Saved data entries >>
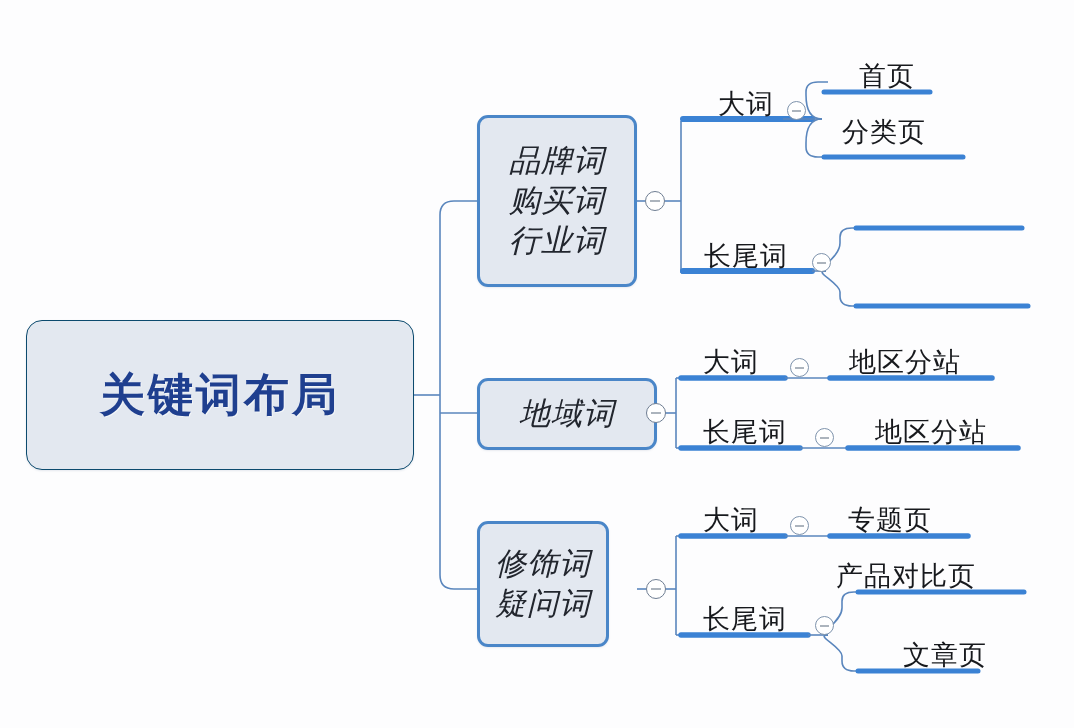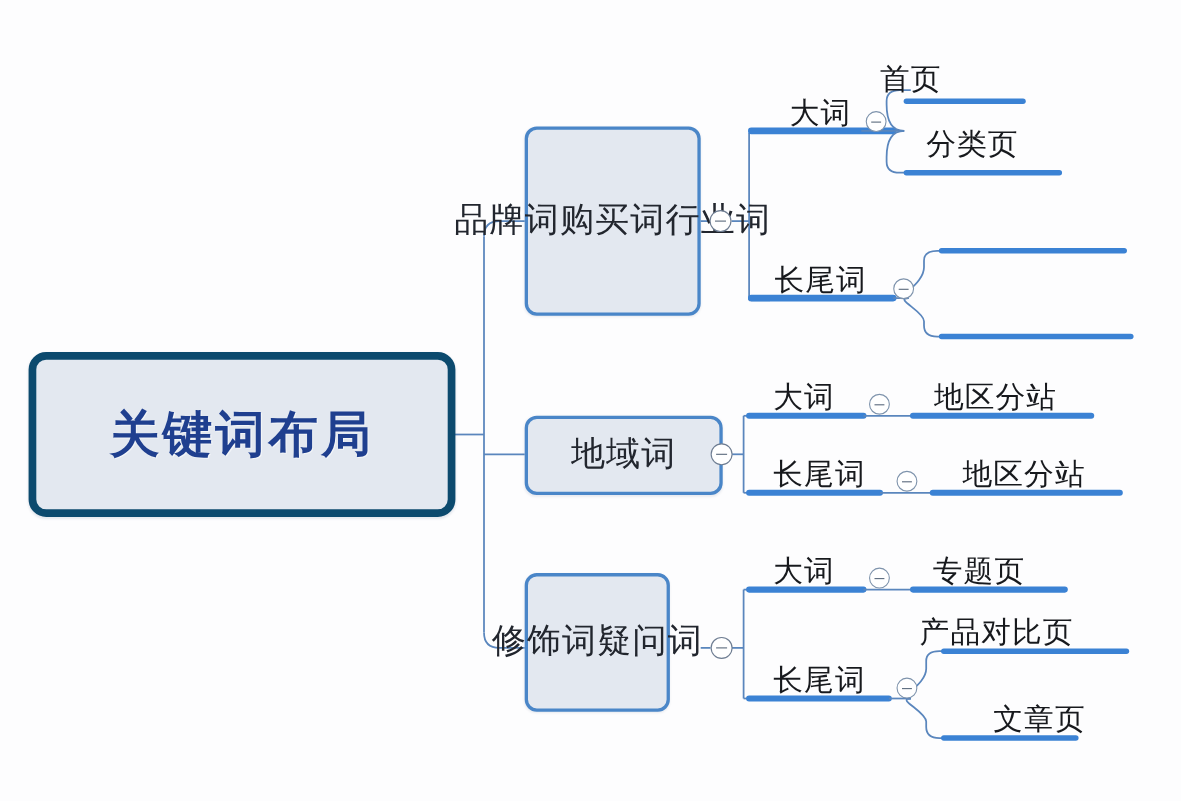--- a/index.html
+++ b/index.html
@@ -25,21 +25,21 @@
     top: 0;
     width: 1074px;
     height: 728px;
     pointer-events: none;
   }
 
   
   .root-node {
     position: absolute;
     box-sizing: border-box;
-    border: 7px solid #0c4a6e;
+    border: 1px solid #0c4a6e;
     border-radius: 16px;
     background: #e3e8f0;
     display: flex;
     align-items: center;
     justify-content: center;
     box-shadow: 0 1px 2px rgba(60,80,120,0.12);
   }
   .root-label {
     font-size: 45px;
     font-weight: bold;
@@ -51,23 +51,25 @@
   }
 
   
   .branch-node {
     position: absolute;
     box-sizing: border-box;
     border: 3px solid #4a86c8;
     border-radius: 11px;
     background: #e3e8f0;
     display: flex;
+    flex-direction: column;
     align-items: center;
     justify-content: center;
     box-shadow: 0 1px 2px rgba(60,80,120,0.10);
+    font-style: italic;
   }
   .branch-line {
     font-size: 31px;
     color: #22262e;
     line-height: 1.28;
     white-space: nowrap;
     letter-spacing: 1px;
   }
 
   
@@ -186,21 +188,21 @@
 
   <div class="branch-node" style="left:477px; top:115px; width:160px; height:172px;">
     <span class="branch-line">品牌词</span>
     <span class="branch-line">购买词</span>
     <span class="branch-line">行业词</span>
   </div>
   <div class="toggle" style="left:645px; top:191px;"></div>
 
   <div class="bar-label center" style="left:746px; top:90px;">大词</div>
   <div class="toggle small" style="left:787px; top:101px;"></div>
-  <div class="bar-label center" style="left:828px; top:62px;font-family:Liberation Mono, monospace;">首页</div>
+  <div class="bar-label center" style="left:887px; top:62px;">首页</div>
   <div class="bar-label center" style="left:884px; top:121px;font-family:Liberation Mono, monospace;">分类页</div>
 
   <div class="bar-label center" style="left:746px; top:242px;">长尾词</div>
   <div class="toggle small" style="left:812px; top:253px;"></div>
 
   <div class="branch-node" style="left:477px; top:378px; width:180px; height:72px;">
     <span class="branch-line">地域词</span>
   </div>
   <div class="toggle" style="left:646px; top:403px;"></div>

WHAT THIS TASK INVOLVES >> Your reply should repeat the entries above exactly, leaving the pictures out.

TASK SOLUTION >>
--- a/index.html
+++ b/index.html
@@ -25,21 +25,21 @@
     top: 0;
     width: 1074px;
     height: 728px;
     pointer-events: none;
   }
 
   
   .root-node {
     position: absolute;
     box-sizing: border-box;
-    border: 7px solid #0c4a6e;
+    border: 1px solid #0c4a6e;
     border-radius: 16px;
     background: #e3e8f0;
     display: flex;
     align-items: center;
     justify-content: center;
     box-shadow: 0 1px 2px rgba(60,80,120,0.12);
   }
   .root-label {
     font-size: 45px;
     font-weight: bold;
@@ -51,23 +51,25 @@
   }
 
   
   .branch-node {
     position: absolute;
     box-sizing: border-box;
     border: 3px solid #4a86c8;
     border-radius: 11px;
     background: #e3e8f0;
     display: flex;
+    flex-direction: column;
     align-items: center;
     justify-content: center;
     box-shadow: 0 1px 2px rgba(60,80,120,0.10);
+    font-style: italic;
   }
   .branch-line {
     font-size: 31px;
     color: #22262e;
     line-height: 1.28;
     white-space: nowrap;
     letter-spacing: 1px;
   }
 
   
@@ -186,21 +188,21 @@
 
   <div class="branch-node" style="left:477px; top:115px; width:160px; height:172px;">
     <span class="branch-line">品牌词</span>
     <span class="branch-line">购买词</span>
     <span class="branch-line">行业词</span>
   </div>
   <div class="toggle" style="left:645px; top:191px;"></div>
 
   <div class="bar-label center" style="left:746px; top:90px;">大词</div>
   <div class="toggle small" style="left:787px; top:101px;"></div>
-  <div class="bar-label center" style="left:828px; top:62px;font-family:Liberation Mono, monospace;">首页</div>
+  <div class="bar-label center" style="left:887px; top:62px;">首页</div>
   <div class="bar-label center" style="left:884px; top:121px;font-family:Liberation Mono, monospace;">分类页</div>
 
   <div class="bar-label center" style="left:746px; top:242px;">长尾词</div>
   <div class="toggle small" style="left:812px; top:253px;"></div>
 
   <div class="branch-node" style="left:477px; top:378px; width:180px; height:72px;">
     <span class="branch-line">地域词</span>
   </div>
   <div class="toggle" style="left:646px; top:403px;"></div>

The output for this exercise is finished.